====== Material to process

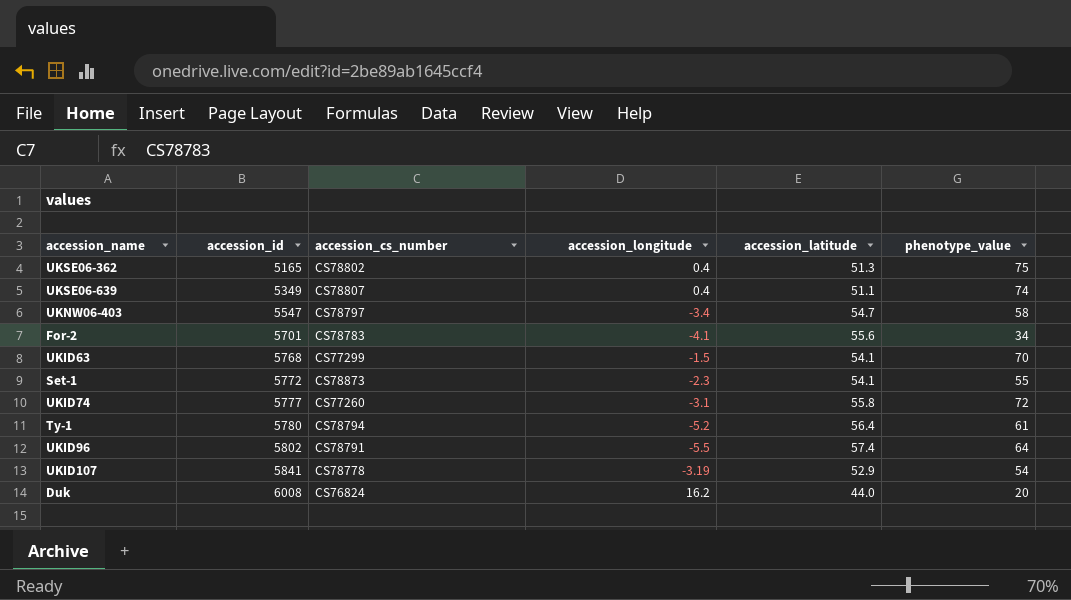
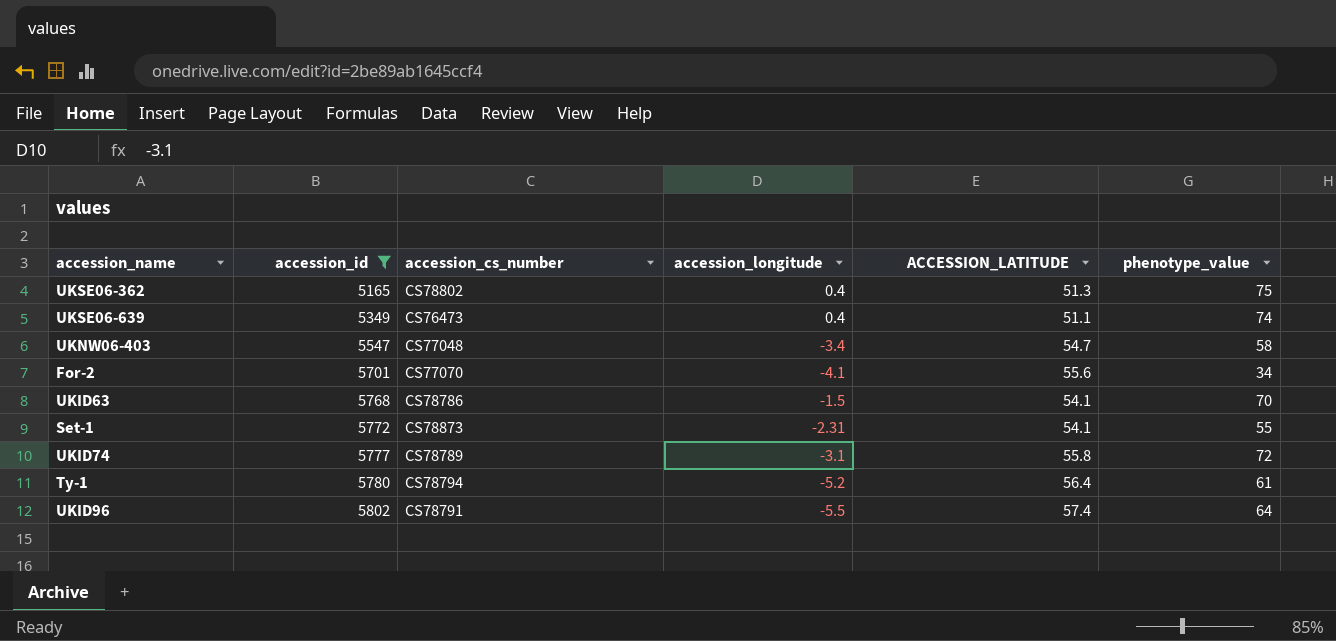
filter: none -> accession_id <= 5802
column name: accession_latitude -> ACCESSION_LATITUDE
UKSE06-639 | accession_cs_number: CS78807 -> CS76473
UKNW06-403 | accession_cs_number: CS78797 -> CS77048
For-2 | accession_cs_number: CS78783 -> CS77070
UKID63 | accession_cs_number: CS77299 -> CS78786
Set-1 | accession_longitude: -2.3 -> -2.31
UKID74 | accession_cs_number: CS77260 -> CS78789

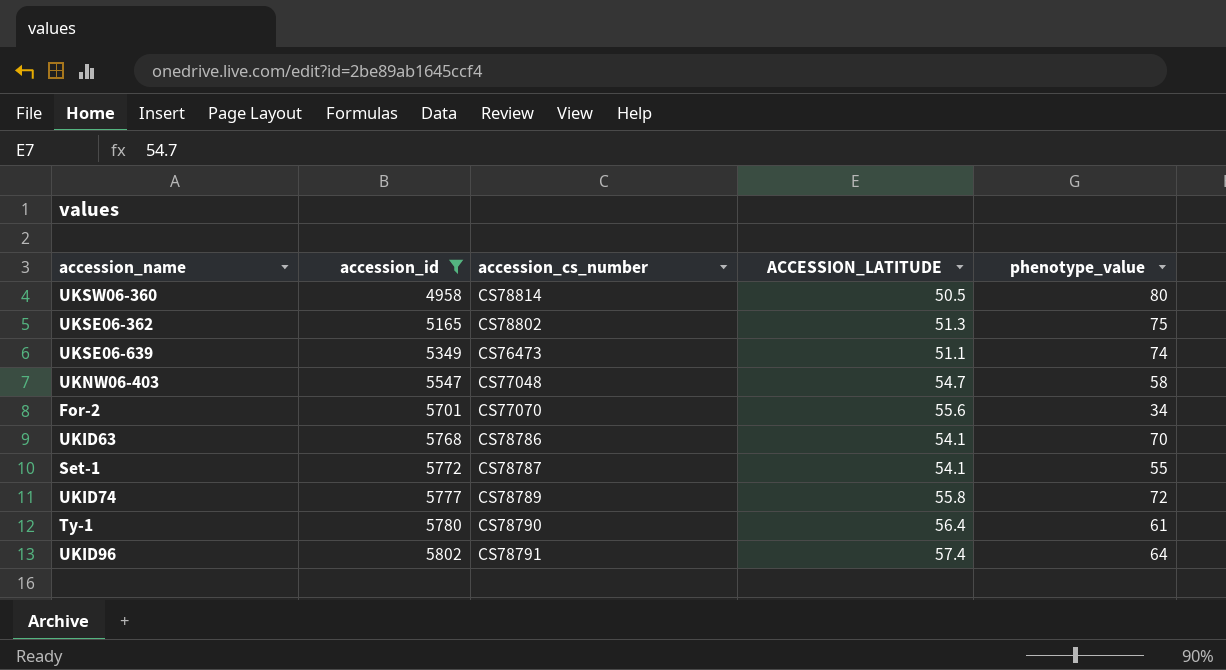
column accession_longitude | position: 4 -> none
row UKSW06-360: none -> 4958 | CS78814 | 50.5 | 80
Set-1 | accession_cs_number: CS78873 -> CS78787
Ty-1 | accession_cs_number: CS78794 -> CS78790

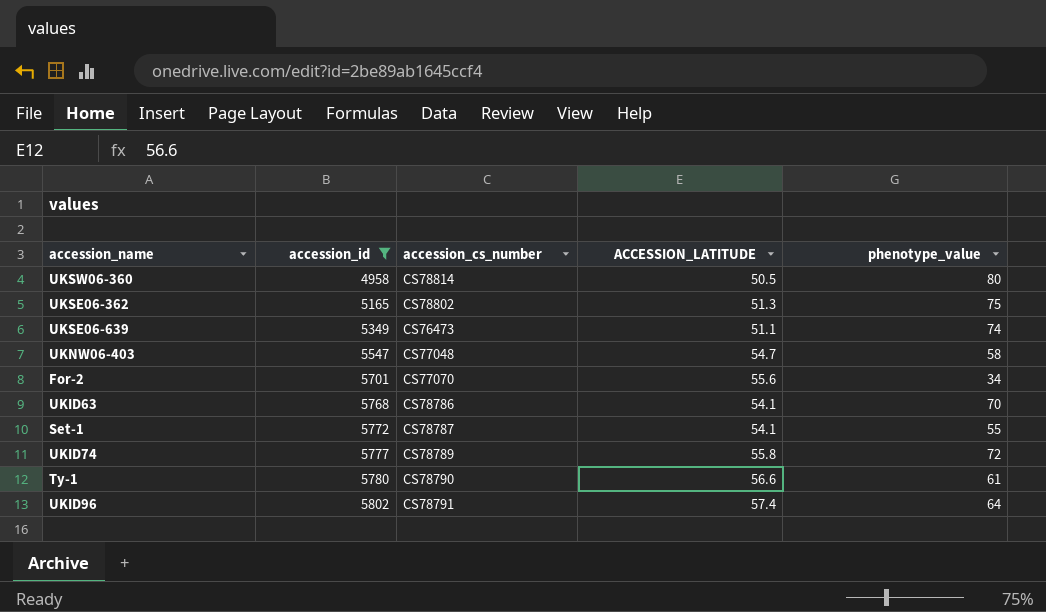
Ty-1 | ACCESSION_LATITUDE: 56.4 -> 56.6

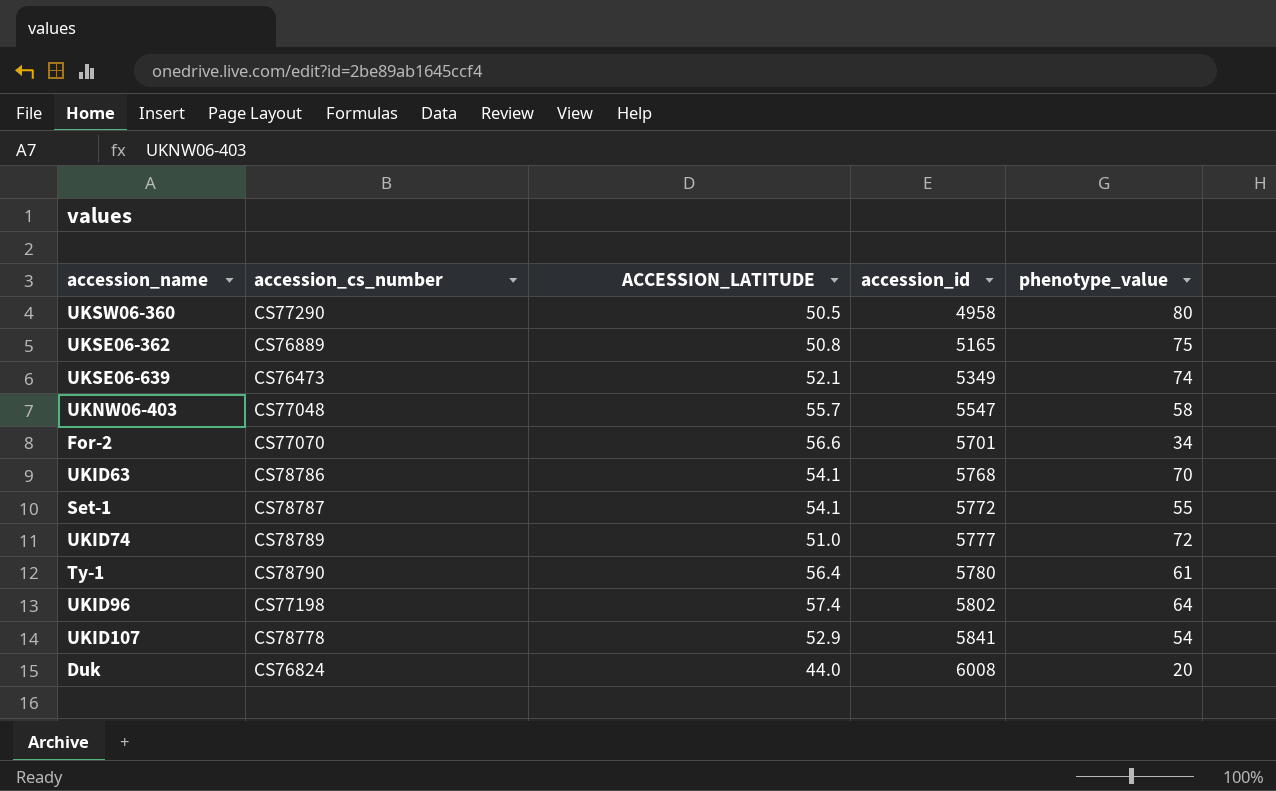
filter: accession_id <= 5802 -> none
column accession_id | position: 2 -> 4
UKSW06-360 | accession_cs_number: CS78814 -> CS77290
UKSE06-362 | accession_cs_number: CS78802 -> CS76889
UKSE06-362 | ACCESSION_LATITUDE: 51.3 -> 50.8
UKSE06-639 | ACCESSION_LATITUDE: 51.1 -> 52.1
UKNW06-403 | ACCESSION_LATITUDE: 54.7 -> 55.7
For-2 | ACCESSION_LATITUDE: 55.6 -> 56.6
UKID74 | ACCESSION_LATITUDE: 55.8 -> 51.0
Ty-1 | ACCESSION_LATITUDE: 56.6 -> 56.4
UKID96 | accession_cs_number: CS78791 -> CS77198

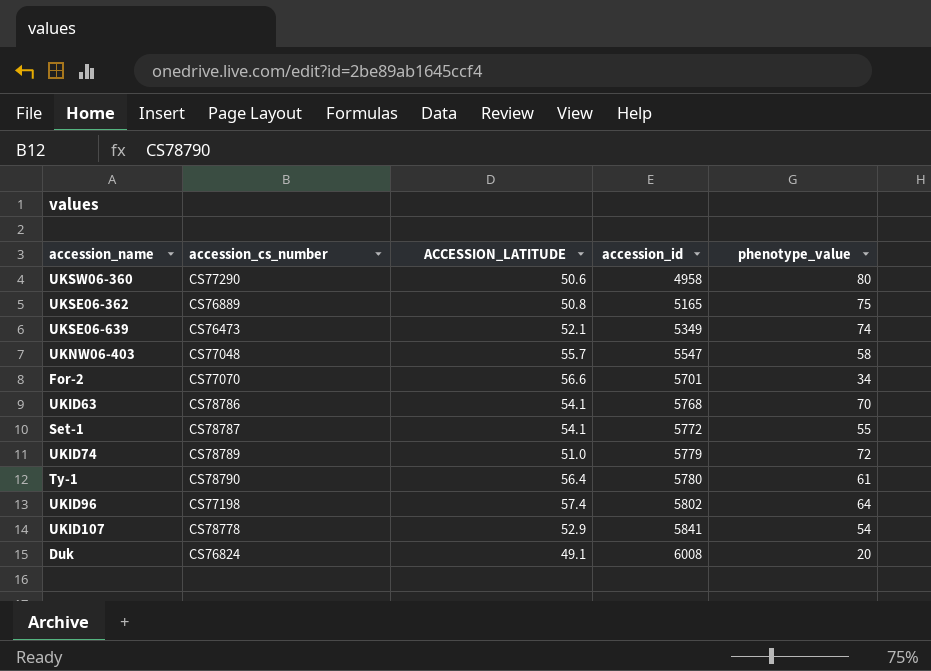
UKSW06-360 | ACCESSION_LATITUDE: 50.5 -> 50.6
UKID74 | accession_id: 5777 -> 5779
Duk | ACCESSION_LATITUDE: 44.0 -> 49.1

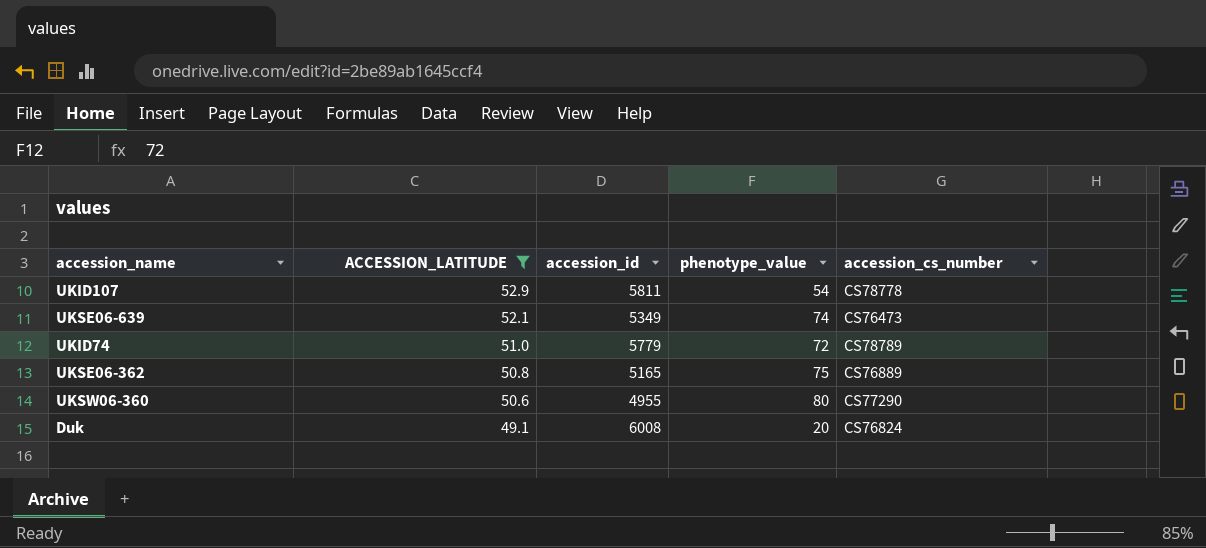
filter: none -> ACCESSION_LATITUDE <= 52.9
row order: accession_id ascending -> ACCESSION_LATITUDE descending
column accession_cs_number | position: 2 -> 5
UKID107 | accession_id: 5841 -> 5811
UKSW06-360 | accession_id: 4958 -> 4955

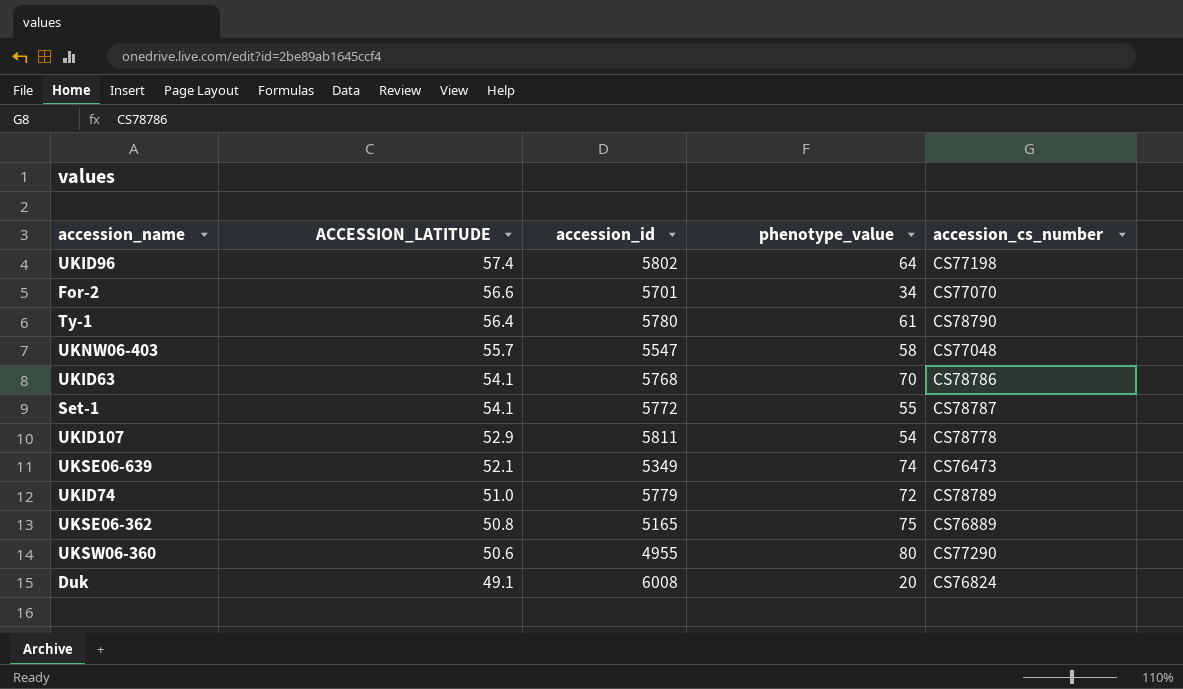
filter: ACCESSION_LATITUDE <= 52.9 -> none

============

Task prompt: Exact copy, pictures excluded: every line above from the one containing "UKNW06-403 | ACCESSION_LATITUDE: 54.7 -> 55.7" to the one containing "Duk | ACCESSION_LATITUDE: 44.0 -> 49.1", inclusive, and nothing more.

Written answer:
UKNW06-403 | ACCESSION_LATITUDE: 54.7 -> 55.7
For-2 | ACCESSION_LATITUDE: 55.6 -> 56.6
UKID74 | ACCESSION_LATITUDE: 55.8 -> 51.0
Ty-1 | ACCESSION_LATITUDE: 56.6 -> 56.4
UKID96 | accession_cs_number: CS78791 -> CS77198

UKSW06-360 | ACCESSION_LATITUDE: 50.5 -> 50.6
UKID74 | accession_id: 5777 -> 5779
Duk | ACCESSION_LATITUDE: 44.0 -> 49.1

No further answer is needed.